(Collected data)

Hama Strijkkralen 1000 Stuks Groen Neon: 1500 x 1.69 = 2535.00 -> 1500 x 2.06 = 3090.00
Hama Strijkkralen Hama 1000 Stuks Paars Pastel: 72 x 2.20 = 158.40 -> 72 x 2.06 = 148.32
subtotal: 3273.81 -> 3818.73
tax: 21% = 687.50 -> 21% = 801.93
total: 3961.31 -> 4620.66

What you are asked to do -
Every record shown above should be set down again exactly.

Task solution -
Hama Strijkkralen 1000 Stuks Groen Neon: 1500 x 1.69 = 2535.00 -> 1500 x 2.06 = 3090.00
Hama Strijkkralen Hama 1000 Stuks Paars Pastel: 72 x 2.20 = 158.40 -> 72 x 2.06 = 148.32
subtotal: 3273.81 -> 3818.73
tax: 21% = 687.50 -> 21% = 801.93
total: 3961.31 -> 4620.66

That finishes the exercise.